Important Information

CymaBay Therapeutics, Inc. filed a preliminary proxy statement with the Securities and Exchange Commission (the “SEC”) on May 5, 2020, and intends to file a definitive proxy statement and associated WHITE proxy card with the SEC in connection with the solicitation of proxies for CymaBay’s 2020 Annual Meeting of Stockholders (the “2020 Annual Meeting”). Any definitive proxy statement and WHITE proxy card will be mailed to CymaBay’s stockholders. BEFORE MAKING ANY VOTING DECISION, INVESTORS AND STOCKHOLDERS OF CYMABAY ARE URGED TO READ ALL RELEVANT DOCUMENTS FILED WITH OR FURNISHED TO THE SEC, INCLUDING CYMABAY’S PROXY STATEMENT AND ANY SUPPLEMENTS THERETO, IF AND WHEN THEY BECOME AVAILABLE BECAUSE THEY WILL CONTAIN IMPORTANT INFORMATION. Investors and stockholders can obtain a copy of the relevant documents filed by CymaBay with the SEC, including the definitive proxy statement, when it becomes available, free of charge by visiting the SEC’s website, www.sec.gov. Investors and stockholders can also obtain, without charge, a copy of the definitive proxy statement, when available, and other relevant filed documents at https://ir.cymabay.com/all-sec-filings.

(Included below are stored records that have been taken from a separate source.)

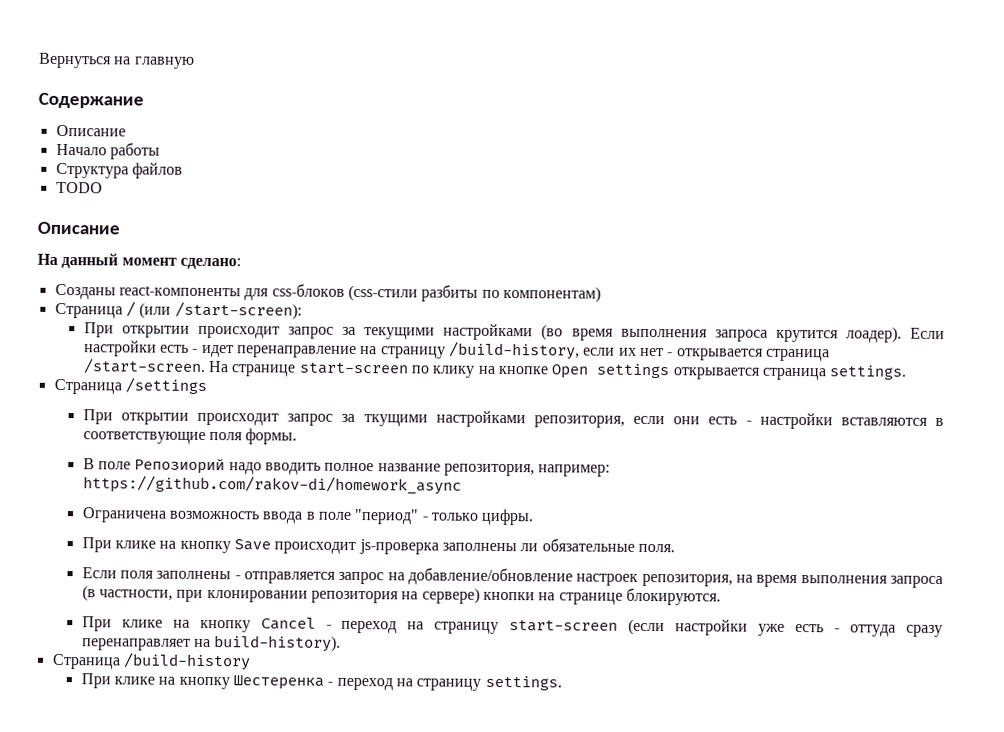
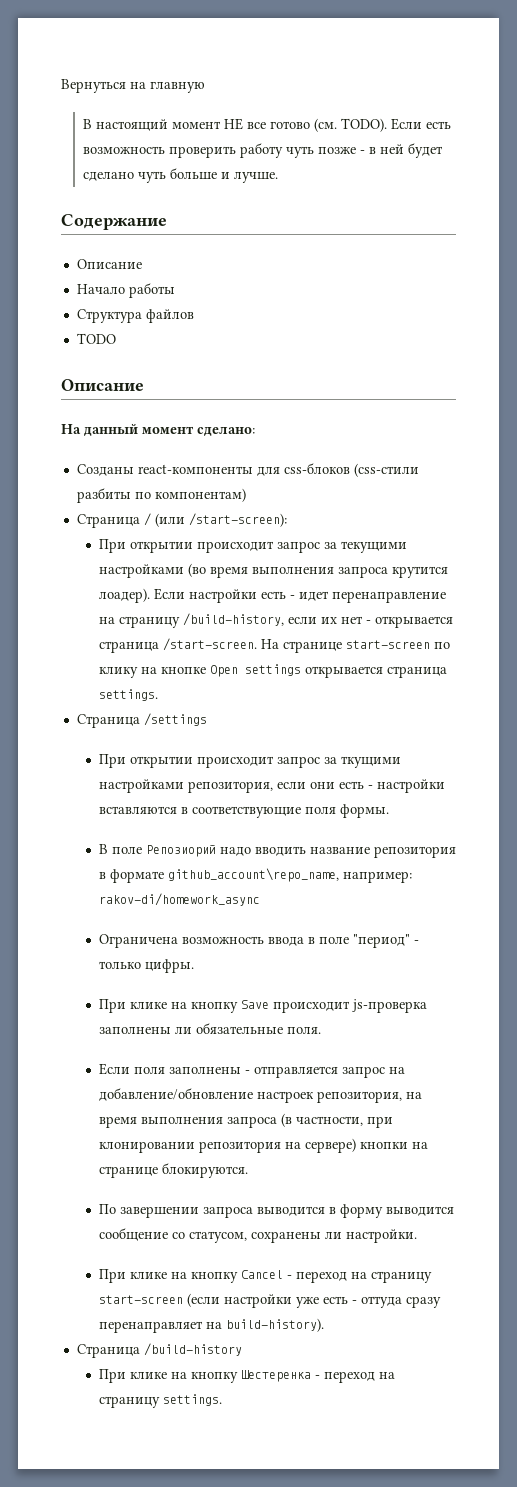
(195, 62) none -> [82,118,451,132] [82,143,443,158] [82,168,278,183] // В настоящий момент НЕ все готово (см. TODO). Если есть возможность проверить работу чуть позже - в ней будет сделано чуть больше и лучше.
[324,462,611,477] [82,475,462,495] полное название репозитория, например: https://github.com/rakov-di/homework_async -> [309,846,456,858] [98,868,412,883] [98,893,260,906] название репозитория в формате github_account\repo_name, например: rakov-di/homework_async
(721, 596) none -> [98,1204,454,1218] [98,1228,417,1243] // По завершении запроса выводится в форму выводится сообщение со статусом, сохранены ли настройки.

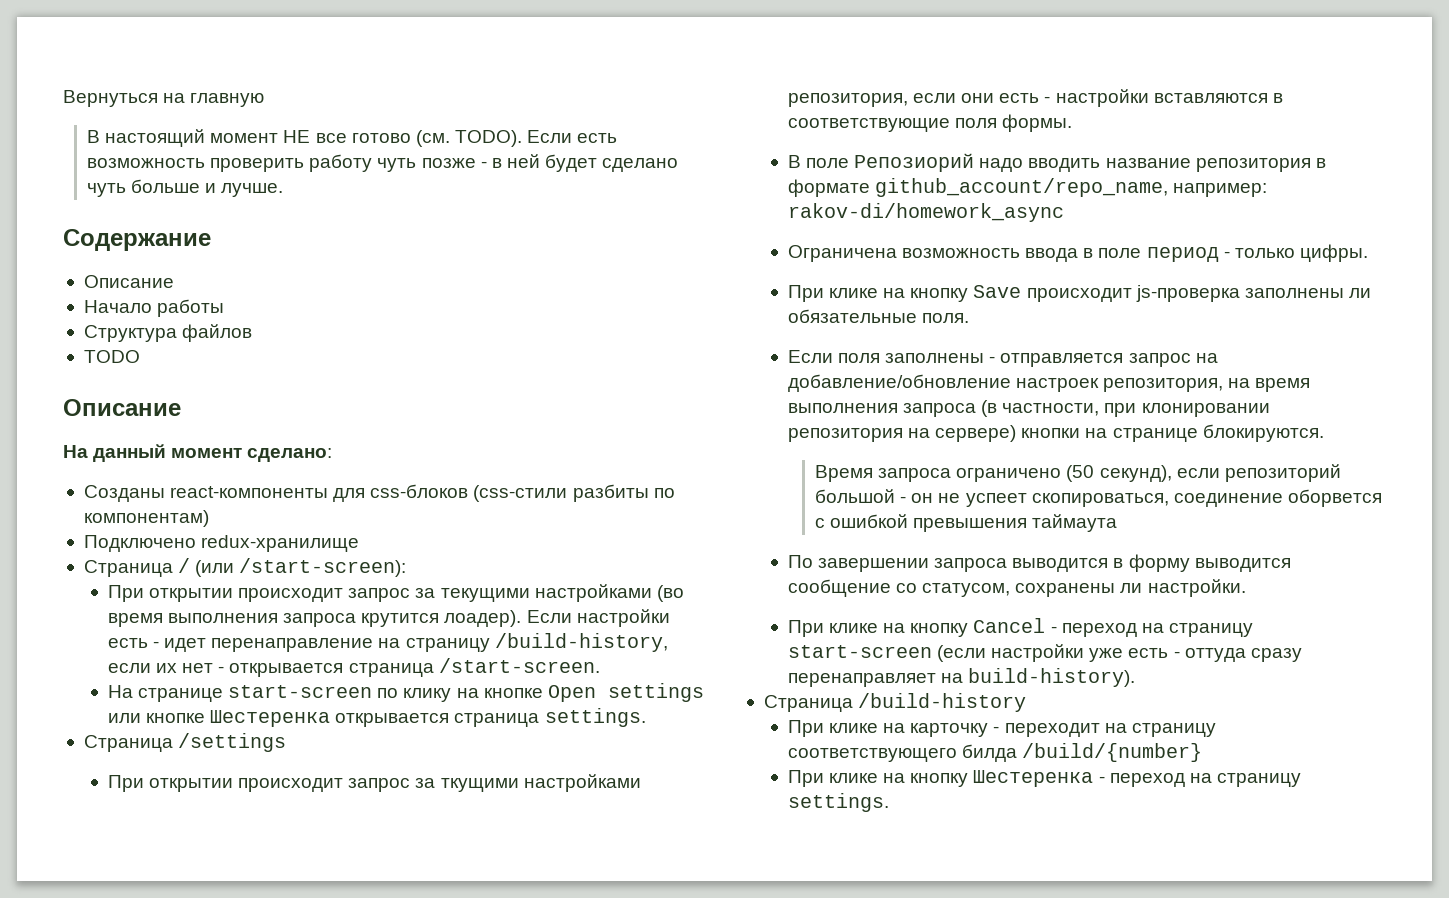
(246, 495) none -> [83,535,360,552] // Подключено redux-хранилище
(257, 644) none -> (600, 665) //
(301, 670) none -> [107,710,331,727] или кнопке Шестеренка
[167,868,339,882] github_account\repo_name, -> [875,178,1169,197] github_account/repo_name,
[352,934,410,948] "период" -> [1146,247,1219,262] период
(248, 1170) none -> [815,464,1341,482] [815,489,1383,507] [815,514,1118,532] // Время запроса ограничено (50 секунд), если репозиторий большой - он не успеет скопироваться, соединение оборвется с ошибкой превышения таймаута
(242, 1349) none -> [787,720,1216,737] [787,743,1203,762] // При клике на карточку - переходит на страницу соответствующего билда /build/{number}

Participants in the Solicitation

CymaBay, its directors and certain of its executive officers will be deemed participants in the solicitation of proxies from stockholders in respect of the 2020 Annual Meeting. Information regarding the names of CymaBay’s directors and executive officers and their respective interests in CymaBay by security holdings or otherwise is set forth in CymaBay’s Annual Report on Form 10-K for the fiscal year ended December 31, 2019, filed with the SEC on March 16, 2020, Amendment No.1 to CymaBay’s Annual Report on Form 10-K for the fiscal year ended December 31, 2019, filed with the SEC on April 29, 2020 and CymaBay’s preliminary proxy statement for the 2020 Annual Meeting of Stockholders, filed with the SEC on May 5, 2020. All such information will be contained in the definitive proxy statement and related materials that CymaBay will mail to CymaBay’s stockholders in connection with the 2020 Annual Meeting of Stockholders. These documents can be obtained free of charge from the sources indicated above.